Surveillance Passive vs Active du Trafic dans les Réseaux ICS : Analyse Technique et Considérations Architecturales

La visibilité du réseau est un élément fondamental pour sécuriser, exploiter et résoudre les problèmes dans les environnements de systèmes de contrôle industriels (ICS). Pour les CISOs, directeurs informatiques et opérateurs gérant les réseaux soutenant les infrastructures critiques, la question n'est pas de savoir s'il faut surveiller le trafic, mais comment le faire sans compromettre la fiabilité ou l'intégrité des processus. Deux approches majeures — la surveillance active et la surveillance passive du trafic — présentent des compromis techniques distincts, des défis de déploiement et des impacts opérationnels.

Cet article vise à clarifier ces techniques de surveillance, leur évolution historique dans les ICS, les risques associés et les meilleures pratiques techniques pour des déploiements résilients, sécurisés et audités.


Contexte : Surveillance des Réseaux ICS dans un Contexte Historique

La surveillance des réseaux ICS est soumise à des pressions uniques. Les exigences strictes en matière de disponibilité, la sensibilité à la latence et l'abondance de protocoles hérités (Modbus, DNP3, PROFIBUS) signifient que les techniques empruntées intégralement à l'informatique d'entreprise peuvent être désastreuses. L'évolution vers une connectivité accrue—qui a commencé il y a des décennies avec l'introduction de Windows NT dans les réseaux de contrôle et s'est accélérée avec l'industrie 4.0—accentue le besoin d'une visibilité de haute fidélité sans nuire au déterminisme ou à la prévisibilité.


Les premiers réseaux ICS étaient physiquement isolés, reposant largement sur des gaps aériens pour la sécurité. La surveillance, lorsqu'elle était mise en place, était minimale et ponctuelle—souvent limitée à des voyants physiques, des impressions en série ou une révision périodique manuelle des journaux. L'avènement de la connectivité basée sur IP a rendu ces pratiques obsolètes.
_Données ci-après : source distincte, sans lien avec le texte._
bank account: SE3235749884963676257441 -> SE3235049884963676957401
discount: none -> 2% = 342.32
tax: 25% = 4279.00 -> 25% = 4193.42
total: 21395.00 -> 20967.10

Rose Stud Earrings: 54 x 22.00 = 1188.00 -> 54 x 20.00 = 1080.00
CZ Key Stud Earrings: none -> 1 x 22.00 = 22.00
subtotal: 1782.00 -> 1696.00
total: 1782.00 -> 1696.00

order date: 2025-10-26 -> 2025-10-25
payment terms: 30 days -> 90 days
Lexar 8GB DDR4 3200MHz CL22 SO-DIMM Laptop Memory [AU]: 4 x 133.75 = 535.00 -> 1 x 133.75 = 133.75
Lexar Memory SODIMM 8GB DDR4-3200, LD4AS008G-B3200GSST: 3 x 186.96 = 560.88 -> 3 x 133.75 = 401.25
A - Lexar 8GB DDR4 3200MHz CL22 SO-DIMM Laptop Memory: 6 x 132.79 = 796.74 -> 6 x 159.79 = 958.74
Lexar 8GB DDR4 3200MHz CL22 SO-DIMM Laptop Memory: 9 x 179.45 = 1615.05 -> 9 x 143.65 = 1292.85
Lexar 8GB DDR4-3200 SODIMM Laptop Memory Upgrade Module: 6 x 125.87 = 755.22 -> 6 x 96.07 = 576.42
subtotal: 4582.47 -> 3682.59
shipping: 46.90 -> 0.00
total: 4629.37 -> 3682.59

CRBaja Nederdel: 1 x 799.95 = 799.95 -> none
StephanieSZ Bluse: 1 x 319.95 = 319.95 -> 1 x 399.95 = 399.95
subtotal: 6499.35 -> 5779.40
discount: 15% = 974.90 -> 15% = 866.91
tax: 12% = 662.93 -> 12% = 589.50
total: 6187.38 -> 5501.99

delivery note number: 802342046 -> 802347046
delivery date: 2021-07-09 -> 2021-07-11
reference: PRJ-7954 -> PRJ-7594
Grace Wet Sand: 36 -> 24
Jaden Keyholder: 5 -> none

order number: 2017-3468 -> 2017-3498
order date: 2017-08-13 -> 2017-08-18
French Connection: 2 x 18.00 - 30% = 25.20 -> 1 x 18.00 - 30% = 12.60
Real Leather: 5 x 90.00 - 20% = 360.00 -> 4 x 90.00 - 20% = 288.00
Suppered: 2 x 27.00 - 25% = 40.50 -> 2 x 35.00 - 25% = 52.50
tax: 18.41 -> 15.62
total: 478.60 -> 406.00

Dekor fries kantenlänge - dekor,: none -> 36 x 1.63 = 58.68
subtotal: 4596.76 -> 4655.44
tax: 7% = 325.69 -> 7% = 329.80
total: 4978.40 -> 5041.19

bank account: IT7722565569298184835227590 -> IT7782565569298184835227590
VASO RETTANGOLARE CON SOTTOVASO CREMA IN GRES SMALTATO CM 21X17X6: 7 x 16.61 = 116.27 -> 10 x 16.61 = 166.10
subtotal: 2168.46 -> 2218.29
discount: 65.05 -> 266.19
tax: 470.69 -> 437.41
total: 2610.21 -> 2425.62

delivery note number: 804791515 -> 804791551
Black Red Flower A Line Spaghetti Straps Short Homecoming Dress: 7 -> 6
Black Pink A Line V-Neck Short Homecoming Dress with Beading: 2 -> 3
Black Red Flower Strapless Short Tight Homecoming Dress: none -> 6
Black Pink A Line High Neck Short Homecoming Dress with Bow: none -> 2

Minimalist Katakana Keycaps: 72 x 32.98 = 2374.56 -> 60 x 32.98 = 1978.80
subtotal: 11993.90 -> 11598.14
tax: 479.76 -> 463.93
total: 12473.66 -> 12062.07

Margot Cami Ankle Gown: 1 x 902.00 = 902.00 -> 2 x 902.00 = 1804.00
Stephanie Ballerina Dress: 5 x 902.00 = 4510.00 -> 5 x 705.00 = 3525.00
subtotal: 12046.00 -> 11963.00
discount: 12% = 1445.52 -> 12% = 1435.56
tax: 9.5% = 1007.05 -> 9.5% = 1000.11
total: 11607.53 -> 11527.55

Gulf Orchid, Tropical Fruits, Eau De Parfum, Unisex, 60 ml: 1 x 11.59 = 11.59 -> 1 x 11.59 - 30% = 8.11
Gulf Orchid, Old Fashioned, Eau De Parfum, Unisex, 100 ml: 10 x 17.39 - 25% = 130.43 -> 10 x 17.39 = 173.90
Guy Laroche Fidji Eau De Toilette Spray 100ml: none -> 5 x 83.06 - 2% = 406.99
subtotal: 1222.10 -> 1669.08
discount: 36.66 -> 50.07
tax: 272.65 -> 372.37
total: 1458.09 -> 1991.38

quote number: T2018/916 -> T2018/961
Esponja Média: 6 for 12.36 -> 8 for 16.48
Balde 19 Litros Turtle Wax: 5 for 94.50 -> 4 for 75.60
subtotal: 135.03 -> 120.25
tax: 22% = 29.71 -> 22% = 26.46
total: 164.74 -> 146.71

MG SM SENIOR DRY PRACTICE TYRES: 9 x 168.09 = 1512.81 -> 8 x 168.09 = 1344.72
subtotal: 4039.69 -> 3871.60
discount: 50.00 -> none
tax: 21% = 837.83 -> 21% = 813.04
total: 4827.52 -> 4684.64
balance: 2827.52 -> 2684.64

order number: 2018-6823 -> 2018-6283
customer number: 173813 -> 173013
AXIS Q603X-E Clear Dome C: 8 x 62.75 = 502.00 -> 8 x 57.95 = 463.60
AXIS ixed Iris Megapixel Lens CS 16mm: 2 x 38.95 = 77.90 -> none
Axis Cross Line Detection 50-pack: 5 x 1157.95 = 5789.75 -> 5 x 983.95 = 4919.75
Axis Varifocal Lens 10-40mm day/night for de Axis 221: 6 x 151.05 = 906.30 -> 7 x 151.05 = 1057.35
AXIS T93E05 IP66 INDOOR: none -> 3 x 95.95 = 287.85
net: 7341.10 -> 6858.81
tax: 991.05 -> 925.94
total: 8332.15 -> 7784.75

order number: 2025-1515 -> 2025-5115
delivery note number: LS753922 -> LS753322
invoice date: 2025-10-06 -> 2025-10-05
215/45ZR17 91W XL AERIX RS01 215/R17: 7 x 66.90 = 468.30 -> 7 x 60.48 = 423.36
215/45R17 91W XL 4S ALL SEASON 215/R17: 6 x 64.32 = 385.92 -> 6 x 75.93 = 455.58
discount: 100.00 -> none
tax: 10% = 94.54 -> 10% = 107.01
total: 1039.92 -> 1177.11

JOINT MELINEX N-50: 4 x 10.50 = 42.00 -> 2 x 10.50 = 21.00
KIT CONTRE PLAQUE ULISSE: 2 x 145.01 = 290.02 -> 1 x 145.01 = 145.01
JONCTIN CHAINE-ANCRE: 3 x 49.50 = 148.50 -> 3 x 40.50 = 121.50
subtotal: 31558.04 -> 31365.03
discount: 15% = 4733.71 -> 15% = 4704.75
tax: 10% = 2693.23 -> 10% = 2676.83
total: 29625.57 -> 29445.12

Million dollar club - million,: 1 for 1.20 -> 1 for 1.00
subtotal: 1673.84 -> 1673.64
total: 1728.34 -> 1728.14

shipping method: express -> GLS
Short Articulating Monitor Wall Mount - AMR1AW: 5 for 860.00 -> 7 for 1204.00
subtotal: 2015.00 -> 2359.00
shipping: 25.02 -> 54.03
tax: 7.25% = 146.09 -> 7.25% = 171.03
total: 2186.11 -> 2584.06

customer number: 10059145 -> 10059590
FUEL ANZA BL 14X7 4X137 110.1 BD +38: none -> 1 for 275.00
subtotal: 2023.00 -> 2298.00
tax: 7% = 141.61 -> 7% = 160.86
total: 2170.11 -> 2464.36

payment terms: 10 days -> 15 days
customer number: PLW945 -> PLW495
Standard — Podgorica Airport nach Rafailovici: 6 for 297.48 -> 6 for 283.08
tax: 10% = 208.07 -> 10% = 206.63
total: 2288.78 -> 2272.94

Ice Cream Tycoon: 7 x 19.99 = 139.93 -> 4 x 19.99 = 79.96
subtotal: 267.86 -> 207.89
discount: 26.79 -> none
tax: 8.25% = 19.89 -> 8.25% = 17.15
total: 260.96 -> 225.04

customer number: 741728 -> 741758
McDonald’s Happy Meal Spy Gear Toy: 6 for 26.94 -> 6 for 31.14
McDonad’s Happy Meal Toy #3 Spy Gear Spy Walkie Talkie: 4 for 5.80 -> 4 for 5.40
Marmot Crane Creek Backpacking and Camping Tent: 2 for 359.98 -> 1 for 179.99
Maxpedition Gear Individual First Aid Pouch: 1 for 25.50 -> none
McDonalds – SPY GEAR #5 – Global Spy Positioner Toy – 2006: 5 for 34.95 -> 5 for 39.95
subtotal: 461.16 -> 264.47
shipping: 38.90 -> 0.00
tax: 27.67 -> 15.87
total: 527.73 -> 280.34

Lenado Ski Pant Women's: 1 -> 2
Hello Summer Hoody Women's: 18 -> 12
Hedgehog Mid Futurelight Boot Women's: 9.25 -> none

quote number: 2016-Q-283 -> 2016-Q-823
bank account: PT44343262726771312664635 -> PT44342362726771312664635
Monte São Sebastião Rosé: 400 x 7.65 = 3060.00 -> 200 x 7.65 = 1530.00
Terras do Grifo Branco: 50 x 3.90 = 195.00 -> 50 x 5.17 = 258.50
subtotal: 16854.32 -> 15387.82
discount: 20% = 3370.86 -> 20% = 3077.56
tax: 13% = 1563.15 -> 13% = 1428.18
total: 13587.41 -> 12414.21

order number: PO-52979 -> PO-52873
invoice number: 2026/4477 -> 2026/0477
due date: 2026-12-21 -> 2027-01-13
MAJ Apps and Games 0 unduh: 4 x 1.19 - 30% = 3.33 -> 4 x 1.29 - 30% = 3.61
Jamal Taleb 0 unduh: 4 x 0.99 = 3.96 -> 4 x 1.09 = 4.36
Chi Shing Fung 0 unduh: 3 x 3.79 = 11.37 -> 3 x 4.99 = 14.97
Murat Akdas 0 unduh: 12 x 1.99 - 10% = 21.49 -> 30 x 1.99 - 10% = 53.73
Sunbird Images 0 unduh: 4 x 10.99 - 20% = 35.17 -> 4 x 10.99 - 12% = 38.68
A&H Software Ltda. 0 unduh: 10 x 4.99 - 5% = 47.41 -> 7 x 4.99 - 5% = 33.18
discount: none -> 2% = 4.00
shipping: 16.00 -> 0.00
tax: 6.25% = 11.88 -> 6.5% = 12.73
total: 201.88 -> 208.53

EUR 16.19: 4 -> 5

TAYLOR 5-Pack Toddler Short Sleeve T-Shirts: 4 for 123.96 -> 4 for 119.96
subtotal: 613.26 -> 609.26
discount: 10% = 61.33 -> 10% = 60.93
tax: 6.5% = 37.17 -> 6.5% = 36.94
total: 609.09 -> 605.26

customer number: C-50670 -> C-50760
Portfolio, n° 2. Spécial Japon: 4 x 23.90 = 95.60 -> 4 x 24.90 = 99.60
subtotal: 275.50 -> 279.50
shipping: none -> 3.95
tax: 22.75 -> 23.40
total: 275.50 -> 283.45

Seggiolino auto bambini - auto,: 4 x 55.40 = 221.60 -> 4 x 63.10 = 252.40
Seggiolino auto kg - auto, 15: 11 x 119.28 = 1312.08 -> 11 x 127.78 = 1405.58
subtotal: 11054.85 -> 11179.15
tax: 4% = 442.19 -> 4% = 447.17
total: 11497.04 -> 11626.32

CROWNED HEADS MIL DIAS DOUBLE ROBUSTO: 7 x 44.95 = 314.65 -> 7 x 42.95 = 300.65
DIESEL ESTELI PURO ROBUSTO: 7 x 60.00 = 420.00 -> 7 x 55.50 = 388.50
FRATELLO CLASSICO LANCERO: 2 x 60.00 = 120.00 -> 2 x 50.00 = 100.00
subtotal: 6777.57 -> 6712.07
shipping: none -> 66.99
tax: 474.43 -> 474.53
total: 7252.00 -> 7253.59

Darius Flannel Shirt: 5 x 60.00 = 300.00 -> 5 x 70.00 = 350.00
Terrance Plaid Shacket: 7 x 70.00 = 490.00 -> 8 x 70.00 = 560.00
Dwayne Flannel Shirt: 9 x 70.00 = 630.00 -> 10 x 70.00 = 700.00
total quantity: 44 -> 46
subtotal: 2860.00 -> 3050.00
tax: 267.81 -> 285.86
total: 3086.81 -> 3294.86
Les SPAN (Switch Port Analyzer) et les taps de réseau ont émergé pour fournir une visibilité au niveau des paquets, mais apportent leurs propres risques et limitations.

Aperçu Technique : Surveillance Active vs Passive

Surveillance Passive du Trafic

Définition : La surveillance passive collecte le trafic réseau en "écoutant" — typiquement via des taps de réseau, des ports SPAN/miroir, ou des capteurs dédiés — sans insérer ou altérer le trafic sur le fil.

  • Techniques : Capture de paquets (PCAP), surveillance de flux (par exemple, NetFlow, sFlow), inspection spécifique au protocole.

  • Outils : Wireshark, Zeek/Bro, Suricata (IDS en mode tap), outils spécialisés de criminalistique réseau ICS.

Avantages

  • Non intrusif : Ne risque pas d'introduire de latence ou d'altérer les paquets, crucial pour les réseaux SCADA/ICS sensibles.

  • Impact nul sur le contrôle des processus : Les pannes de surveillance ne perturbent pas le trafic de production.

  • Adapté aux appareils hérités ou fragiles : De nombreux PLCs et RTUs ne supportent pas les requêtes supplémentaires ou les paquets mal formés.

Inconvénients

  • Complexité de déploiement : Les ports miroir sont susceptibles de surabonnement et peuvent perdre des paquets sous charge. Les taps de réseau introduisent un coût et un risque d'accès physique.

  • Lacunes en visibilité : Le trafic chiffré, la communication intra-commutateur ou les liaisons hors bande peuvent échapper à la surveillance.

  • Réactif, pas proactif : Peut seulement observer et alerter, pas interagir directement avec les menaces.

Surveillance Active du Trafic

Définition : Les outils de surveillance active génèrent et injectent leur propre trafic dans les réseaux — soit pour vérifier l'état de santé, sonder les appareils, ou interroger pour l'état/la configuration. Les exemples incluent la vérification continue, les transactions synthétiques, ou les analyses de vulnérabilité.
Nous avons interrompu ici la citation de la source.